Floods, heatwaves, terrorist activists - or governments - pandemics, a sudden risk of homelessness: it’s a lot to contain. Young people in particular find it hard to set goals in life when there is so much existential risk and no real agency. Everything we know and love seems to be at risk of permanent change for the worse.

Meantime it can be argued - as we have been doing for almost seven years and through approximately 2500 blogs - that we are in the midst of a reality-altering revolution right now and have been for over thirty years. With relatively little objection, we have seen a surge in worldwide radical participation and daily, ordinary and extraordinary ground-breaking creativity. Our world has not just threatened to change, but actually transformed itself in ways the WWII generation could never have imagined. 

Once we only received the information that those with authority over us wanted us to have. Today, anyone with access to the internet can find whatever information they want. Whether that is a blue-print for a piece of agricultural machinery or a singing lesson for free - or indeed, plans for weaponry or biological warfare. People with idiosyncratic hobbies can find each other through a simple hashtag - as can extremists - while the permaculture movement grew exponentially. Children continue to be schooled for the basics, but the vast majority of their education - emotional, spiritual, practical, relational - comes from the. Web. One person, acting within the algorithms, can change the direction of an industry or groups of nations

Because of the vast range of inquiries that people bring to their searches, on the internet we are constantly surrounded by reflections that link together how we are feeling, what we are doing and yearning for.  In addition social media has become a world of play and experimentation, including therapeutic insight on how to fail better each time. More recently the meta capabilities of the few - the ability to observe, remark and posit theories of change without the requirement to be right  -  have become the banter of the many. TikTok as a medium is the generator of a new global message of infinite possibility through new forms of value

Of course the downsides of the internet are rife and energetically articulated. But maybe we should pay more attention to the upsides so that we have somewhere to invest those energies currently frustrated and controlled by fear. Not the simply generic miracle of new technology available to the masses - which can go off in any direction, good or bad. But specifically, the technology now available which allows humanity to self-organise around the ‘good society’ and a ‘flourishing future’ - the goals our current power structures can’t deliver on from the top down, however much they aspire to targets like a “wellbeing economy”.
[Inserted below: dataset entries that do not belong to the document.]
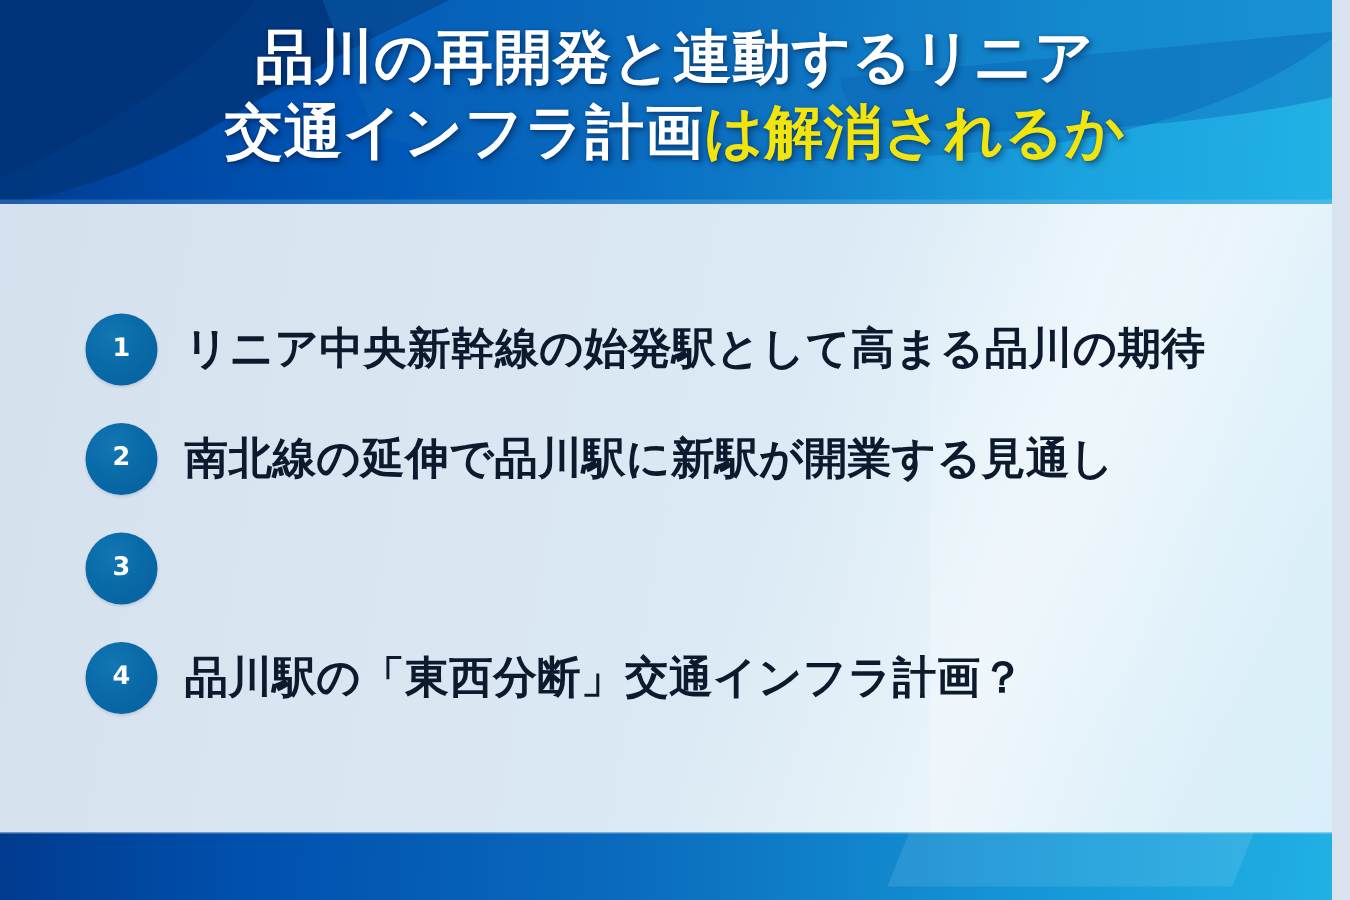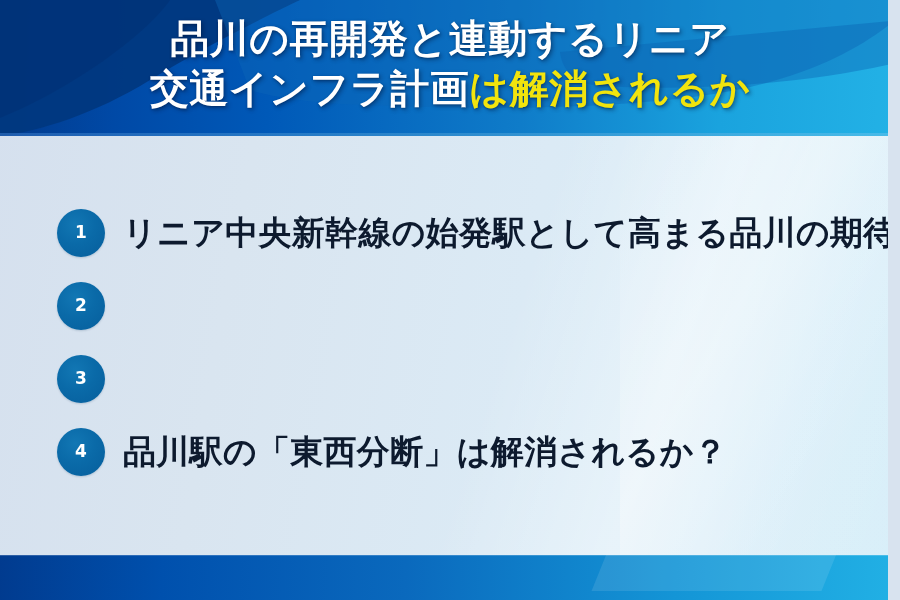"リニア中央新幹線の始発駅として高まる品川の期待" .item-text { font-size: 33px -> 29px }
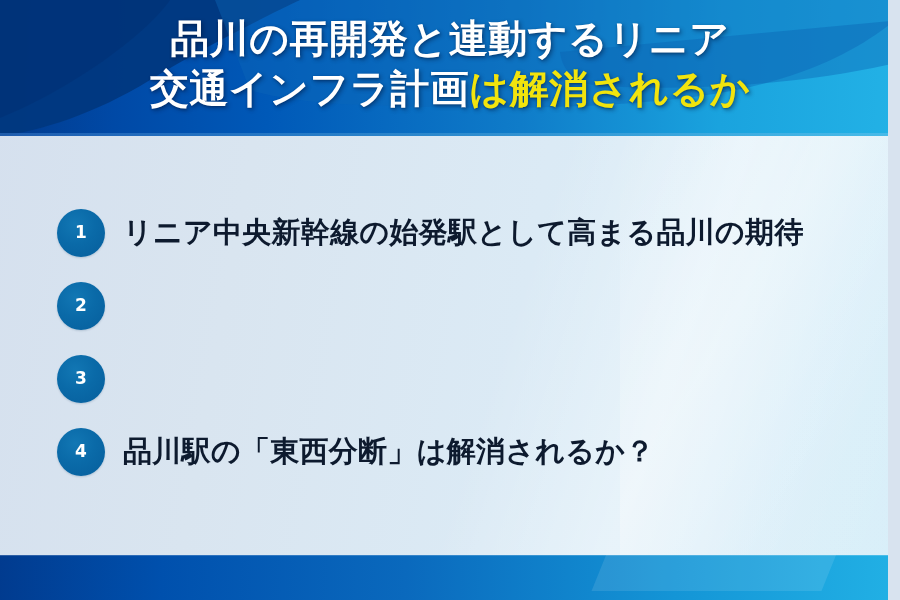"南北線の延伸で品川駅に新駅が開業する見通し" div.item-text { html: none -> <div>南北線の延伸で品川駅に新駅が開業する見通し</div> }
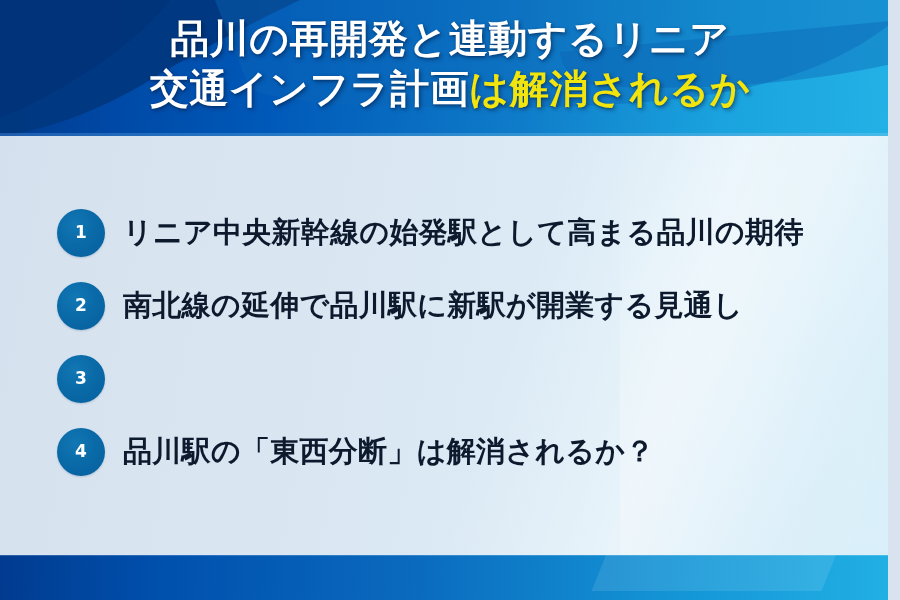"品川駅の「東西分断」は解消されるか？" div.item-text { text: は解消されるか -> 交通インフラ計画 }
But first we have to disengage ourselves from the expectation - manufactured through spectacle  - of our dying socio-economic-political system going up in flames. We are no longer in the powerless position that our parents’ generation of citizens were when the government took us into two World Wars without permission. 

When a Home Secretary tells us we can’t take to the streets, we know how to talk to each other through the myriad of platforms and show up in our multiple stands and diverse forms of agency. In so doing we signal to citizens globally, also gathering in streets and squares everywhere, that we have moved on from the world where catastrophe is inevitable. 
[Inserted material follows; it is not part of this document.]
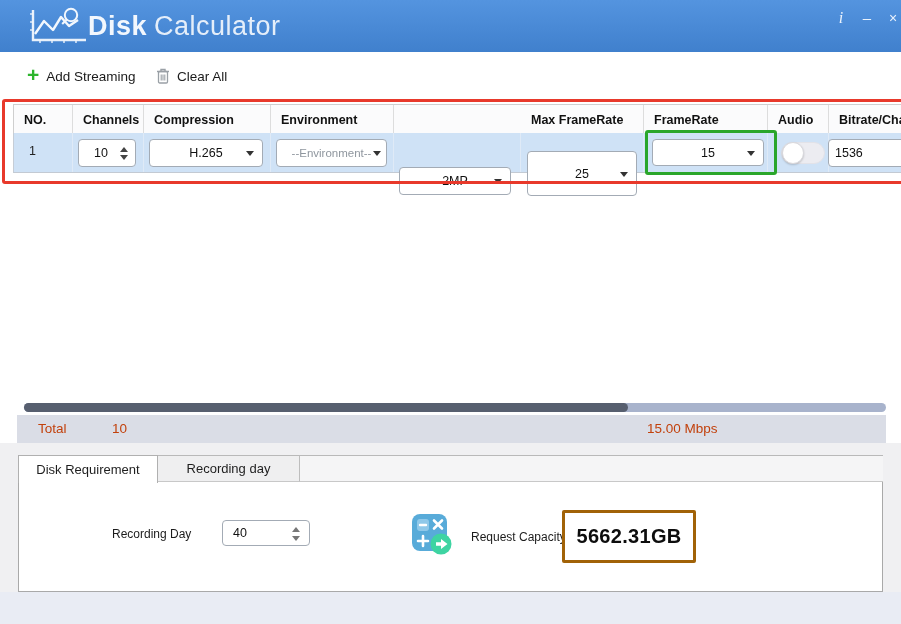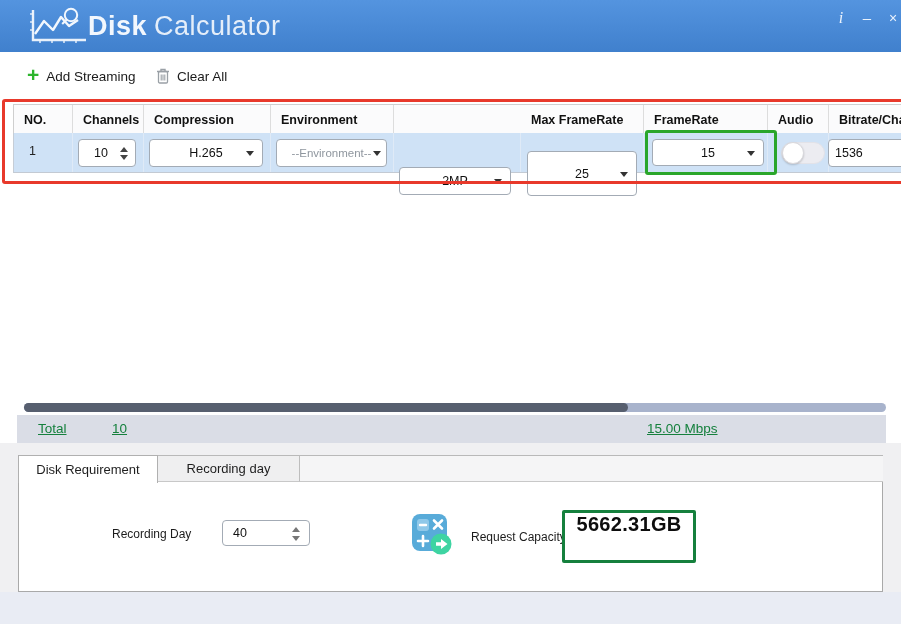"Total" #totalrow span { color: #15803d -> #c2410c; text-decoration: underline -> none }
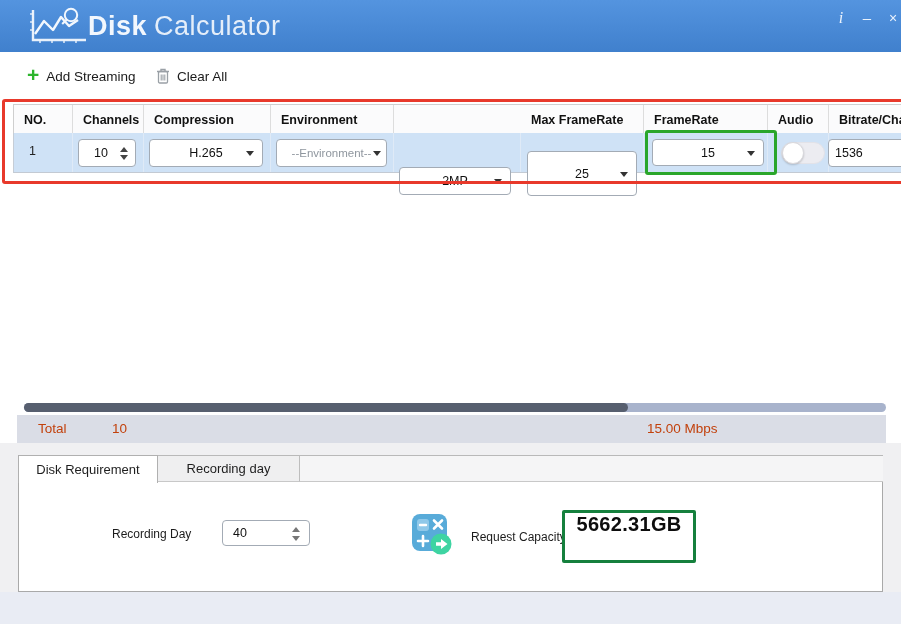"5662.31GB" #cap-box { align-items: flex-start -> center; border: 3px solid #15803d -> 3px solid #a16207 }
But maybe more importantly, every action we take today - in real time or virtually - that begins to manifest the ecological civilisation we see emerging through our global personal, community or planetary interconnection, is a step away from fear and powerlessness. The move we take today, within the context we choose, to make the impact we want - these are decisions we can adopt for ourselves.

To sustain that capacity, we have to take care of our minds, bodies and spirits to challenge existential angst. Talk to someone new to defy polarisation. Choose what you consume to change the energy system. Write a poem or give in to doodling to conjure up the awe of a future unfolding … All this adds up - communally, fractally, universally - to a way of being fully alive in a world that itself can live.

Let’s actively develop the conditions and environments in which we can confidently say, today, “I’m not going to war, I’m going to peace.”